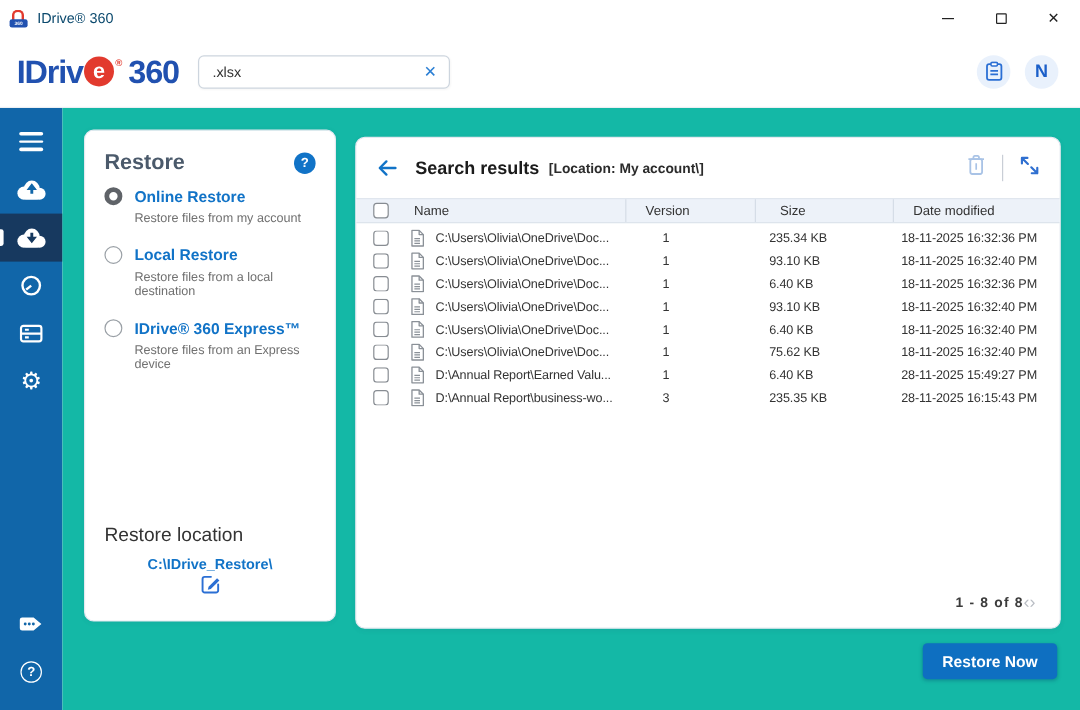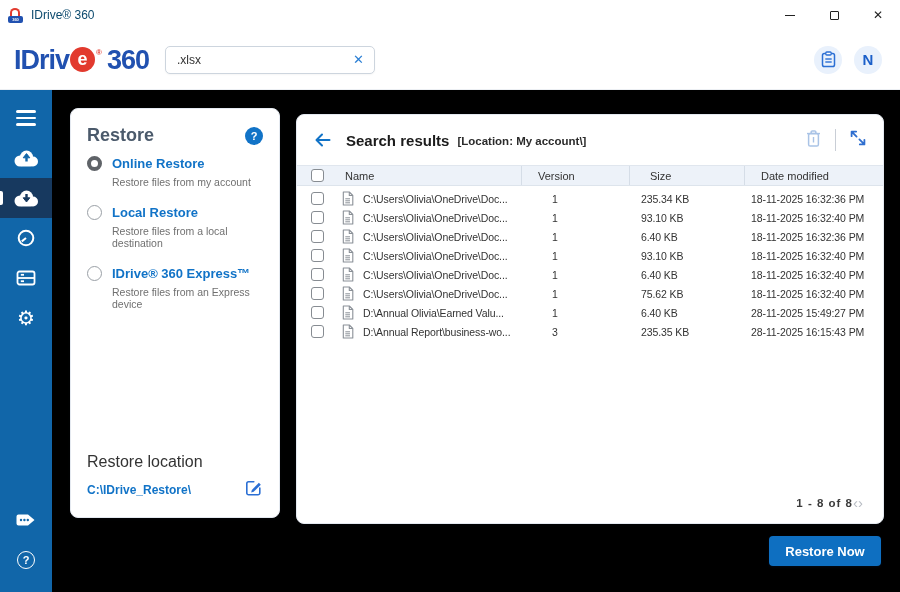--- a/index.html
+++ b/index.html
@@ -39,38 +39,38 @@
   .hamburger { display:flex; flex-direction:column; gap:4px; }
   .hamburger span { display:block; width:20px; height:2.6px; background:#fff; border-radius:2px; }
   .cloud-arrow { fill:#1166a9; stroke:#1166a9; }
   .side-item.active .cloud-arrow { fill:#17395f; stroke:#17395f; }
   .gear-glyph { color:#fff; font-size:20px; line-height:20px; }
   .help-circle { width:18px; height:18px; border:1.8px solid #fff; border-radius:50%; color:#fff; font-size:11px; font-weight:bold; display:flex; align-items:center; justify-content:center; }
   .side-spacer { margin-top:auto; }
   .side-bottom-pad { height:12px; }
 
   
-  .main { position:absolute; top:90px; left:52px; right:0; bottom:0; background:#000000; }
+  .main { position:absolute; top:90px; left:52px; right:0; bottom:0; background:#14b8a6; }
   .card { position:absolute; background:#fff; border:1px solid #e4e9f0; border-radius:8px; box-shadow:0 1px 4px rgba(40,60,90,0.07); }
 
   
   .restore-card { left:18px; top:18px; width:210px; height:410px; padding:16px; display:flex; flex-direction:column; }
   .restore-head { display:flex; align-items:center; justify-content:space-between; }
   .restore-title { font-size:18px; font-weight:700; color:#4b5a6b; }
   .help-badge { width:18px; height:18px; border-radius:50%; background:#1173c7; color:#fff; font-size:11px; font-weight:bold; display:flex; align-items:center; justify-content:center; }
   .options { margin-top:10px; }
   .option { margin-bottom:17px; }
   .option-head { display:flex; align-items:center; gap:10px; }
   .radio { width:15px; height:15px; border-radius:50%; border:1.6px solid #9aa0a6; background:#fff; flex:0 0 auto; }
   .radio.selected { border:4.6px solid #5f6368; }
   .option-label { color:#1173c7; font-weight:700; font-size:13px; white-space:nowrap; }
   .option-desc { margin:5px 0 0 25px; font-size:10.5px; color:#707070; }
   .loc-block { margin-top:auto; }
   .loc-label { font-size:16px; color:#333; margin-bottom:7px; }
-  .loc-row { display:flex; align-items:center; justify-content:space-between; }
+  .loc-row { display:flex; align-items:center; justify-content:space-between;flex-direction:column; }
   .loc-path { color:#1173c7; font-size:12px; font-weight:600; }
 
   
   .results-card { left:244px; top:24px; width:588px; height:410px; }
   .toolbar { height:50px; display:flex; align-items:center; padding:0 16px; }
   .back-btn { display:flex; align-items:center; }
   .results-title { font-size:15px; font-weight:700; color:#1b1b1b; margin-left:14px; }
   .results-loc { font-size:11.5px; color:#2b2b2b; margin-left:8px; margin-top:2px;font-weight:bold; }
   .toolbar-right { margin-left:auto; display:flex; align-items:center; }
   .tool-divider { width:1px; height:22px; background:#c9ced6; margin:0 13px; }
@@ -410,21 +410,21 @@
             </div>
             <div class="cell c-icon">
               <svg width="12" height="15" viewBox="0 0 12 15">
                 <path d="M1.3 1 H7.3 L10.8 4.5 V14 H1.3 Z" fill="#fff" stroke="#8a9097" stroke-width="1.1" stroke-linejoin="round"></path>
                 <path d="M7.3 1 V4.5 H10.8" fill="none" stroke="#8a9097" stroke-width="1.1" stroke-linejoin="round"></path>
                 <line x1="3.3" y1="7.8" x2="8" y2="7.8" stroke="#8a9097" stroke-width="1"></line>
                 <line x1="3.3" y1="9.8" x2="8" y2="9.8" stroke="#8a9097" stroke-width="1"></line>
                 <line x1="3.3" y1="11.8" x2="8" y2="11.8" stroke="#8a9097" stroke-width="1"></line>
               </svg>
             </div>
-            <div class="cell c-name">D:\Annual Olivia\Earned Valu...</div>
+            <div class="cell c-name">D:\Annual Report\Earned Valu...</div>
             <div class="cell c-ver">1</div>
             <div class="cell c-size">6.40 KB</div>
             <div class="cell c-date">28-11-2025 15:49:27 PM</div>
           </div>
           <div class="trow">
             <div class="cell c-check">
               <span class="checkbox"></span>
             </div>
             <div class="cell c-icon">
               <svg width="12" height="15" viewBox="0 0 12 15">

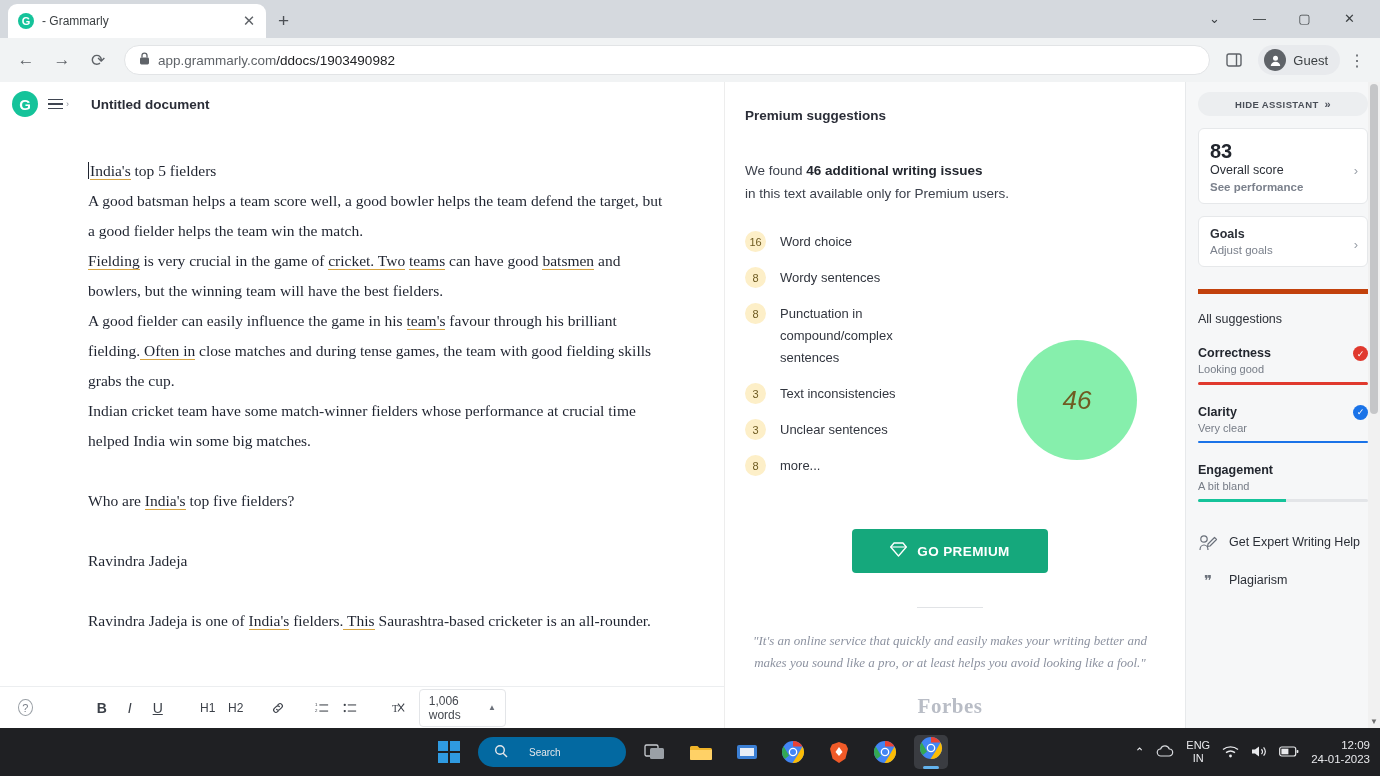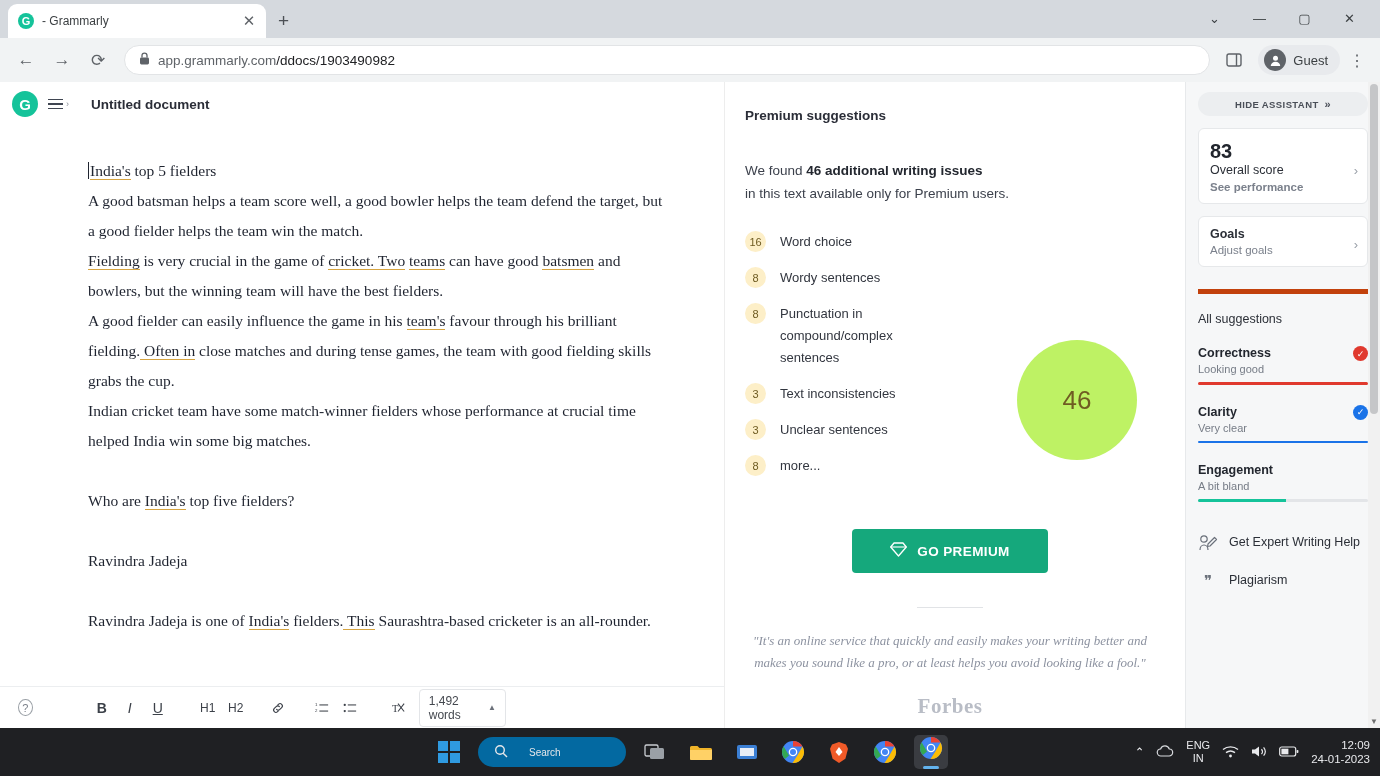--- a/index.html
+++ b/index.html
@@ -100,21 +100,21 @@
   .pp-found b { font-weight: bold; color: #23272f; }
   .pp-list { display: flex; flex-direction: column; gap: 14px; position: relative; z-index: 2; }
   .pp-item { display: flex; align-items: flex-start; gap: 14px; font-size: 13px; color: #32363f; }
   .pp-badge {
     width: 21px; height: 21px; border-radius: 50%; background: #fdefc8; color: #6d5a20;
     font-size: 11px; display: flex; align-items: center; justify-content: center; flex: 0 0 auto;
   }
   .pp-label { line-height: 22px; max-width: 160px; }
   .big-circle {
     position: absolute; right: 48px; top: 258px; width: 120px; height: 120px; border-radius: 50%;
-    background: #bef264; color: #6f5c22; font-size: 26px; display: flex; align-items: center; justify-content: center;
+    background: #86efac; color: #6f5c22; font-size: 26px; display: flex; align-items: center; justify-content: center; font-style: italic;
   }
   .go-premium {
     margin: 52px auto 0; width: 196px; height: 44px; background: #15a87c; border-radius: 4px;
     color: #fff; font-size: 13.5px; font-weight: bold; letter-spacing: .4px;
     display: flex; align-items: center; justify-content: center; gap: 10px;
   }
   .divider-sm { width: 66px; height: 1px; background: #e1e3e6; margin: 34px auto 0; }
   .quote {
     margin-top: 22px; text-align: center; font-style: italic; color: #8c92a0; font-size: 13px; line-height: 22px;
     font-family: "Liberation Serif", serif;
@@ -286,21 +286,21 @@
             </svg>
         </span>
         <span class="ftool" style="margin-left:20px">
           <svg width="16" height="16" viewBox="0 0 16 16">
               <text x="1" y="12" font-size="12" font-family="Liberation Serif, serif" fill="#3c4149">T</text>
               <line x1="8" y1="3" x2="15" y2="12" stroke="#3c4149" stroke-width="1.2"></line>
               <line x1="15" y1="3" x2="8" y2="12" stroke="#3c4149" stroke-width="1.2"></line>
             </svg>
         </span>
         <span class="wordcount">
-          <span>1,492 words</span>
+          <span>1,006 words</span>
           <span style="font-size:8px;color:#6c717a">▲</span>
         </span>
       </div>
     </div>
 
     <div class="premium-pane">
       <div class="pp-title">Premium suggestions</div>
       <div class="pp-found">
         <span>We found </span><b>46 additional writing issues</b><br>
         <span>in this text available only for Premium users.</span>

- - -

**WORK TO COMPLETE:**
Print every entry above verbatim but drop the images.

**EXERCISE RESPONSE:**
--- a/index.html
+++ b/index.html
@@ -39,38 +39,38 @@
   .hamburger { display:flex; flex-direction:column; gap:4px; }
   .hamburger span { display:block; width:20px; height:2.6px; background:#fff; border-radius:2px; }
   .cloud-arrow { fill:#1166a9; stroke:#1166a9; }
   .side-item.active .cloud-arrow { fill:#17395f; stroke:#17395f; }
   .gear-glyph { color:#fff; font-size:20px; line-height:20px; }
   .help-circle { width:18px; height:18px; border:1.8px solid #fff; border-radius:50%; color:#fff; font-size:11px; font-weight:bold; display:flex; align-items:center; justify-content:center; }
   .side-spacer { margin-top:auto; }
   .side-bottom-pad { height:12px; }
 
   
-  .main { position:absolute; top:90px; left:52px; right:0; bottom:0; background:#000000; }
+  .main { position:absolute; top:90px; left:52px; right:0; bottom:0; background:#14b8a6; }
   .card { position:absolute; background:#fff; border:1px solid #e4e9f0; border-radius:8px; box-shadow:0 1px 4px rgba(40,60,90,0.07); }
 
   
   .restore-card { left:18px; top:18px; width:210px; height:410px; padding:16px; display:flex; flex-direction:column; }
   .restore-head { display:flex; align-items:center; justify-content:space-between; }
   .restore-title { font-size:18px; font-weight:700; color:#4b5a6b; }
   .help-badge { width:18px; height:18px; border-radius:50%; background:#1173c7; color:#fff; font-size:11px; font-weight:bold; display:flex; align-items:center; justify-content:center; }
   .options { margin-top:10px; }
   .option { margin-bottom:17px; }
   .option-head { display:flex; align-items:center; gap:10px; }
   .radio { width:15px; height:15px; border-radius:50%; border:1.6px solid #9aa0a6; background:#fff; flex:0 0 auto; }
   .radio.selected { border:4.6px solid #5f6368; }
   .option-label { color:#1173c7; font-weight:700; font-size:13px; white-space:nowrap; }
   .option-desc { margin:5px 0 0 25px; font-size:10.5px; color:#707070; }
   .loc-block { margin-top:auto; }
   .loc-label { font-size:16px; color:#333; margin-bottom:7px; }
-  .loc-row { display:flex; align-items:center; justify-content:space-between; }
+  .loc-row { display:flex; align-items:center; justify-content:space-between;flex-direction:column; }
   .loc-path { color:#1173c7; font-size:12px; font-weight:600; }
 
   
   .results-card { left:244px; top:24px; width:588px; height:410px; }
   .toolbar { height:50px; display:flex; align-items:center; padding:0 16px; }
   .back-btn { display:flex; align-items:center; }
   .results-title { font-size:15px; font-weight:700; color:#1b1b1b; margin-left:14px; }
   .results-loc { font-size:11.5px; color:#2b2b2b; margin-left:8px; margin-top:2px;font-weight:bold; }
   .toolbar-right { margin-left:auto; display:flex; align-items:center; }
   .tool-divider { width:1px; height:22px; background:#c9ced6; margin:0 13px; }
@@ -410,21 +410,21 @@
             </div>
             <div class="cell c-icon">
               <svg width="12" height="15" viewBox="0 0 12 15">
                 <path d="M1.3 1 H7.3 L10.8 4.5 V14 H1.3 Z" fill="#fff" stroke="#8a9097" stroke-width="1.1" stroke-linejoin="round"></path>
                 <path d="M7.3 1 V4.5 H10.8" fill="none" stroke="#8a9097" stroke-width="1.1" stroke-linejoin="round"></path>
                 <line x1="3.3" y1="7.8" x2="8" y2="7.8" stroke="#8a9097" stroke-width="1"></line>
                 <line x1="3.3" y1="9.8" x2="8" y2="9.8" stroke="#8a9097" stroke-width="1"></line>
                 <line x1="3.3" y1="11.8" x2="8" y2="11.8" stroke="#8a9097" stroke-width="1"></line>
               </svg>
             </div>
-            <div class="cell c-name">D:\Annual Olivia\Earned Valu...</div>
+            <div class="cell c-name">D:\Annual Report\Earned Valu...</div>
             <div class="cell c-ver">1</div>
             <div class="cell c-size">6.40 KB</div>
             <div class="cell c-date">28-11-2025 15:49:27 PM</div>
           </div>
           <div class="trow">
             <div class="cell c-check">
               <span class="checkbox"></span>
             </div>
             <div class="cell c-icon">
               <svg width="12" height="15" viewBox="0 0 12 15">

--- a/index.html
+++ b/index.html
@@ -100,21 +100,21 @@
   .pp-found b { font-weight: bold; color: #23272f; }
   .pp-list { display: flex; flex-direction: column; gap: 14px; position: relative; z-index: 2; }
   .pp-item { display: flex; align-items: flex-start; gap: 14px; font-size: 13px; color: #32363f; }
   .pp-badge {
     width: 21px; height: 21px; border-radius: 50%; background: #fdefc8; color: #6d5a20;
     font-size: 11px; display: flex; align-items: center; justify-content: center; flex: 0 0 auto;
   }
   .pp-label { line-height: 22px; max-width: 160px; }
   .big-circle {
     position: absolute; right: 48px; top: 258px; width: 120px; height: 120px; border-radius: 50%;
-    background: #bef264; color: #6f5c22; font-size: 26px; display: flex; align-items: center; justify-content: center;
+    background: #86efac; color: #6f5c22; font-size: 26px; display: flex; align-items: center; justify-content: center; font-style: italic;
   }
   .go-premium {
     margin: 52px auto 0; width: 196px; height: 44px; background: #15a87c; border-radius: 4px;
     color: #fff; font-size: 13.5px; font-weight: bold; letter-spacing: .4px;
     display: flex; align-items: center; justify-content: center; gap: 10px;
   }
   .divider-sm { width: 66px; height: 1px; background: #e1e3e6; margin: 34px auto 0; }
   .quote {
     margin-top: 22px; text-align: center; font-style: italic; color: #8c92a0; font-size: 13px; line-height: 22px;
     font-family: "Liberation Serif", serif;
@@ -286,21 +286,21 @@
             </svg>
         </span>
         <span class="ftool" style="margin-left:20px">
           <svg width="16" height="16" viewBox="0 0 16 16">
               <text x="1" y="12" font-size="12" font-family="Liberation Serif, serif" fill="#3c4149">T</text>
               <line x1="8" y1="3" x2="15" y2="12" stroke="#3c4149" stroke-width="1.2"></line>
               <line x1="15" y1="3" x2="8" y2="12" stroke="#3c4149" stroke-width="1.2"></line>
             </svg>
         </span>
         <span class="wordcount">
-          <span>1,492 words</span>
+          <span>1,006 words</span>
           <span style="font-size:8px;color:#6c717a">▲</span>
         </span>
       </div>
     </div>
 
     <div class="premium-pane">
       <div class="pp-title">Premium suggestions</div>
       <div class="pp-found">
         <span>We found </span><b>46 additional writing issues</b><br>
         <span>in this text available only for Premium users.</span>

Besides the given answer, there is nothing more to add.